Now when I come to my office, it’s because I need to get my work completed. I feel like I have to rush every week anyway because my time is so limited due to other ministry duties. So when the nosebleed happened, I felt as if my time was going out the window because of it. In my agitation over “my time” being wasted with a nosebleed, I was ordering my Son to get his nose to stop bleeding by applying pressure where he ought to know already–especially as an eight year old who ought to be thinking like a forty-seven year old by now! (Of course I am joking about my eight year old acting like a forty-seven old.)
Even other people had the time to assist
Finally, his nose stopped bleeding.

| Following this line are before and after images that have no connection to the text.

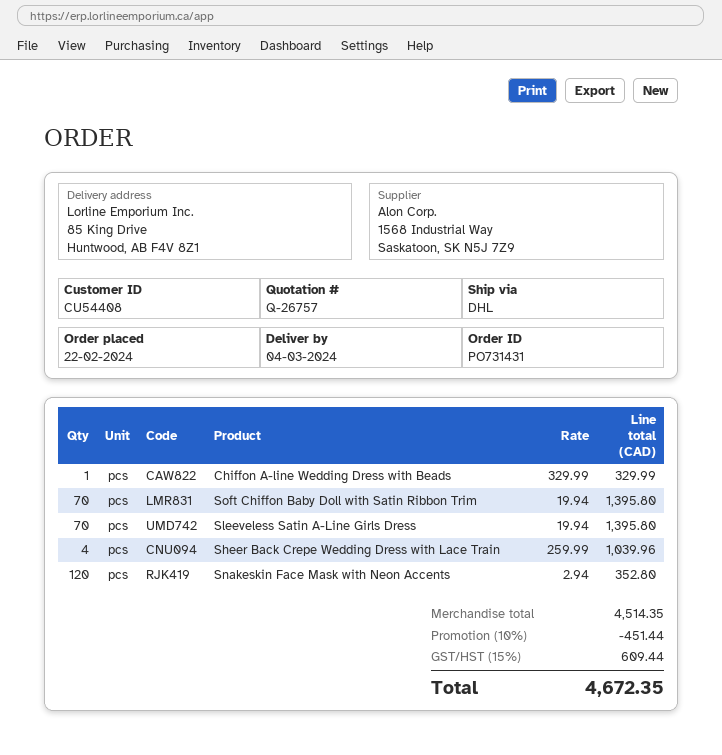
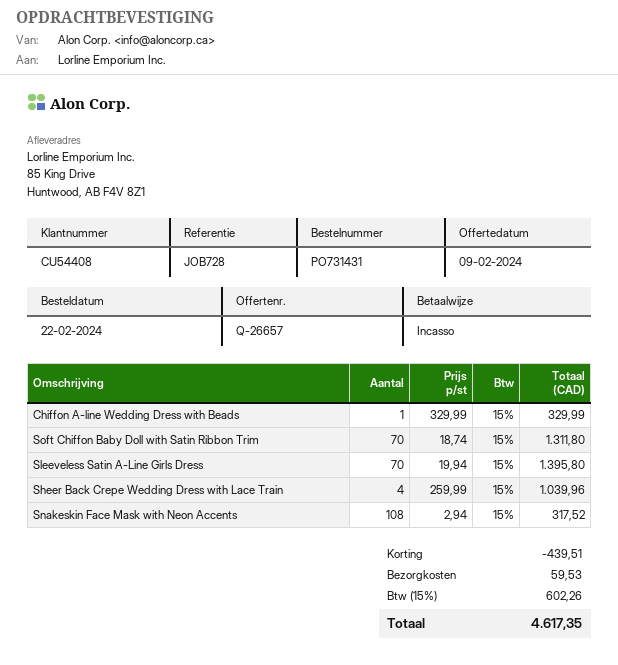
quote number: Q-26757 -> Q-26657
Soft Chiffon Baby Doll with Satin Ribbon Trim: 70 x 19.94 = 1395.80 -> 70 x 18.74 = 1311.80
Snakeskin Face Mask with Neon Accents: 120 x 2.94 = 352.80 -> 108 x 2.94 = 317.52
discount: 451.44 -> 439.51
shipping: none -> 59.53
tax: 15% = 609.44 -> 15% = 602.26
total: 4672.35 -> 4617.35

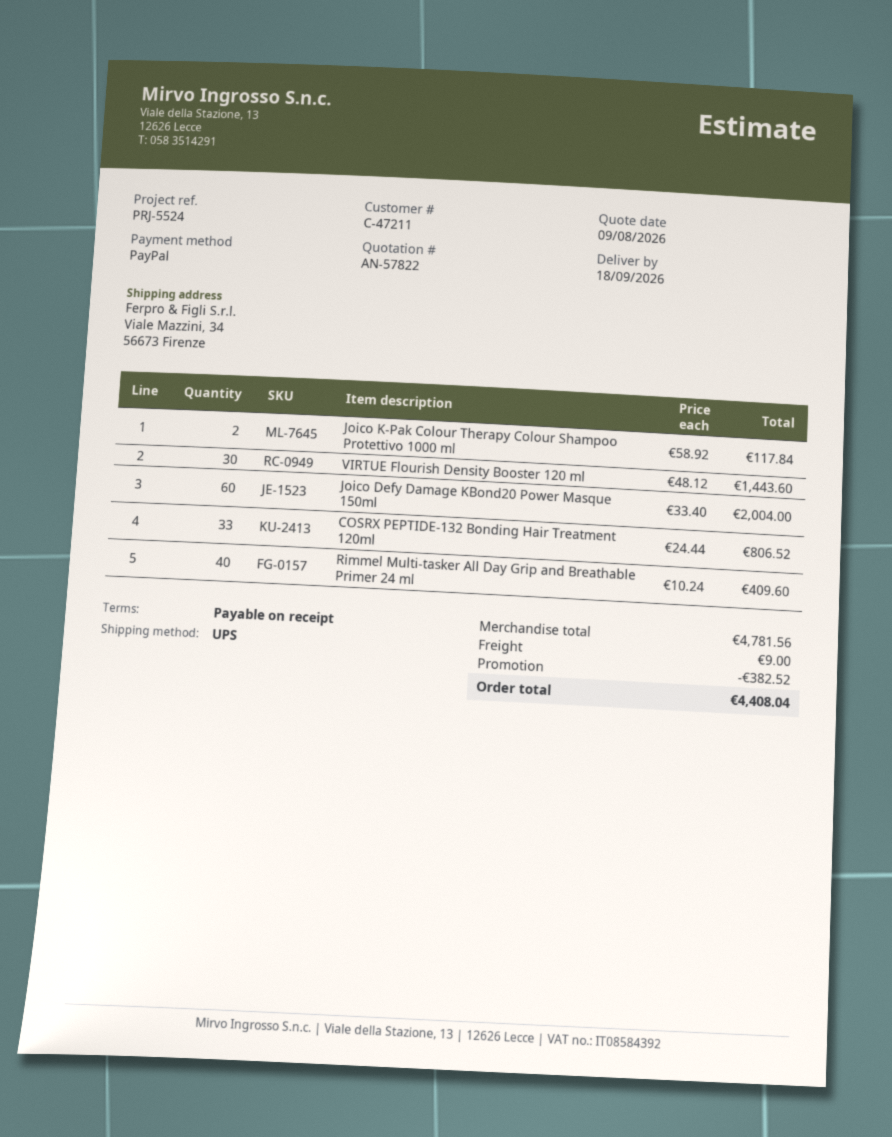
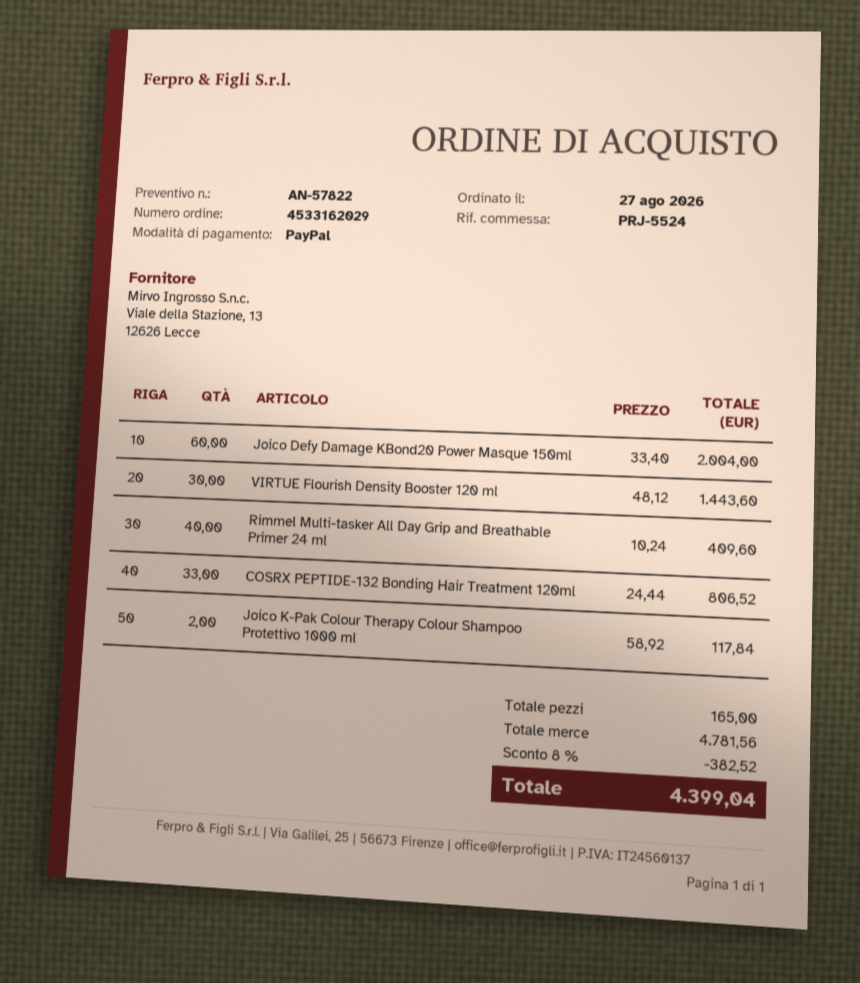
shipping: 9.00 -> none
total: 4408.04 -> 4399.04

My Ministry Assistant told me to take him to the restroom and for him to give me his pants so she could clean the blood out with hydrogen-peroxide. My Associate & Student Pastor, a former emergency flight paramedic, helped with getting his nose to stop bleeding. And here I sat thinking that “my time” was being wasted.

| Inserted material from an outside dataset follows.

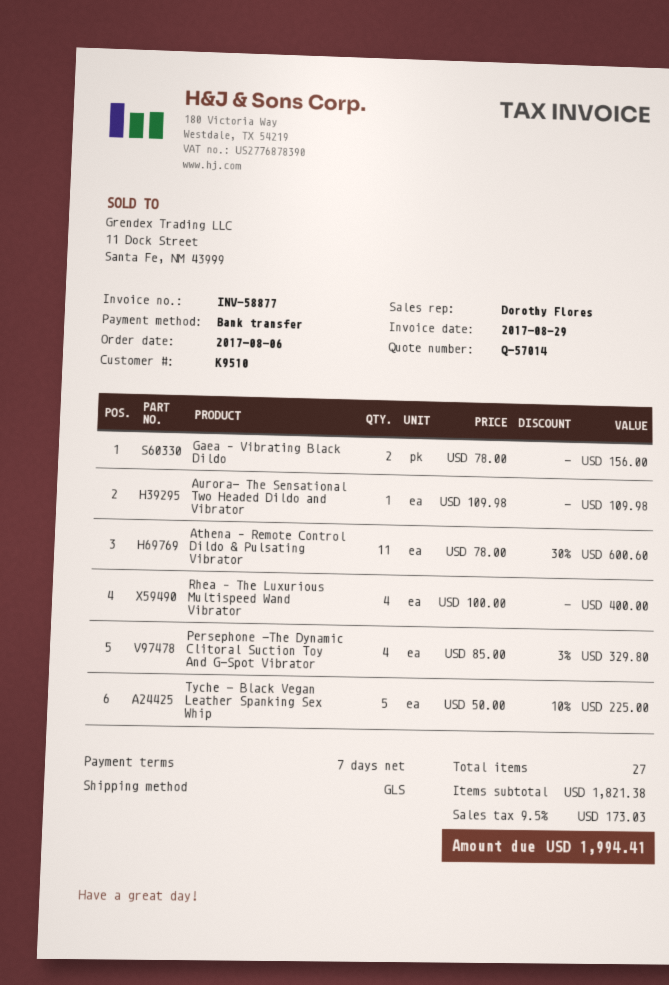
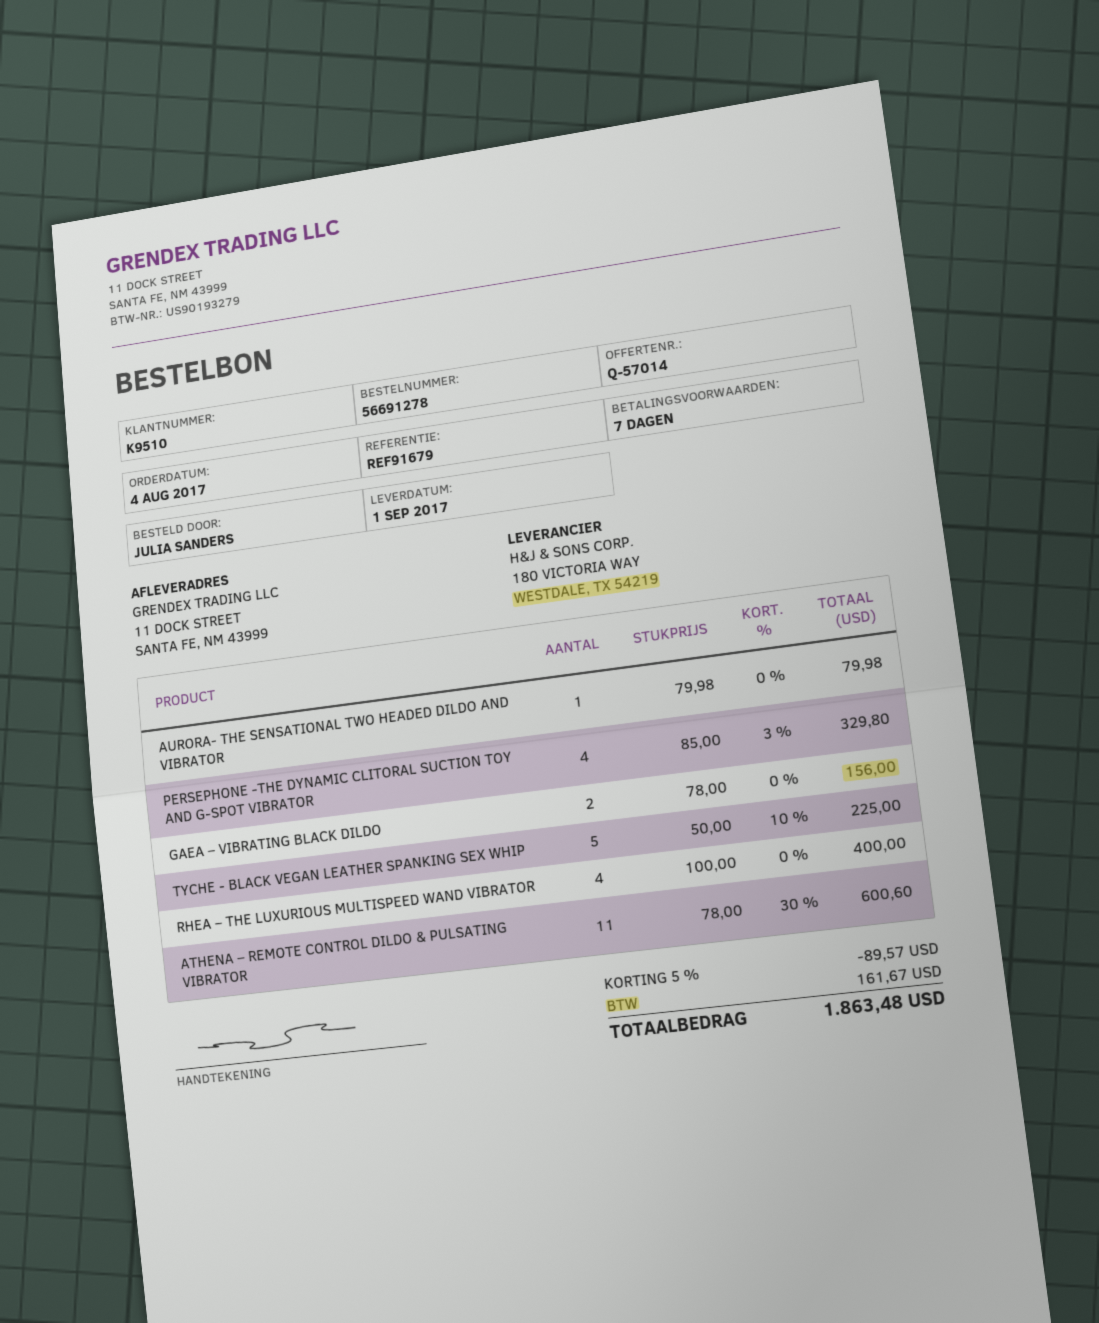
order date: 2017-08-06 -> 2017-08-04
Aurora- The Sensational Two Headed Dildo and Vibrator: 1 x 109.98 = 109.98 -> 1 x 79.98 = 79.98
discount: none -> 5% = 89.57
tax: 173.03 -> 161.67
total: 1994.41 -> 1863.48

After calming down from my agitation, my Son told me that his nose had stopped bleeding. I stared at him for a second or two and marveled at his stoicism. Here he is, an eight year old boy with a nosebleed, and here I am, a grumpy father who is endangering my son’s worldview by giving him a lesson in how to have a rotten attitude. For some odd reason, I forgot this verse:
Train up a child in the way he should go,
And when he is old he will not depart from it. — Proverbs 22:6
What I learned from a nosebleed and a little boy
What I should have done was first show him sympathy instead of agitation. Agitation is simply another word for having an anger problem. Second, I should have recognized that my attitude stunk. Anytime my two Sons need me I should be mindful of their gentleness, their loving attitude toward me as their Dad, and the needs that they have to be loved no matter what situation comes up with them or me. Third, I need to remember that their worldviews are still being formed. We live in an already angry society; they certainly don’t need to learn that from me. Rather, they need to learn that no matter what happens in life–whether it’s good or bad–that they have a respite with their Dad in troublesome times. Finally, I need to remember that my Dad trained me in the way that I should go. I need to remember his patience and loving-kindness toward me. After all, my Dad knew the patience and loving-kindness that was given him by God the Father and by my Grandfather.
Nosebleeds and little boys: a lesson in forgiveness
After my Son’s nose stopped bleeding, I stared at him for a few seconds and said, “Son, I need to ask you for your forgiveness.” He asked, “For what, Dad?” “Son,” I replied, “I treated you unjustly while you had a nosebleed. You could not help that and I was agitated and wrong in my attitude toward you and your nose. Will you forgive me for my rotten attitude?” His answer, “Dad, it’s alright. I forgive you.”
The beauty of a nosebleed and little boy is his forgiveness of his father whose time belongs to him and his three-year old brother.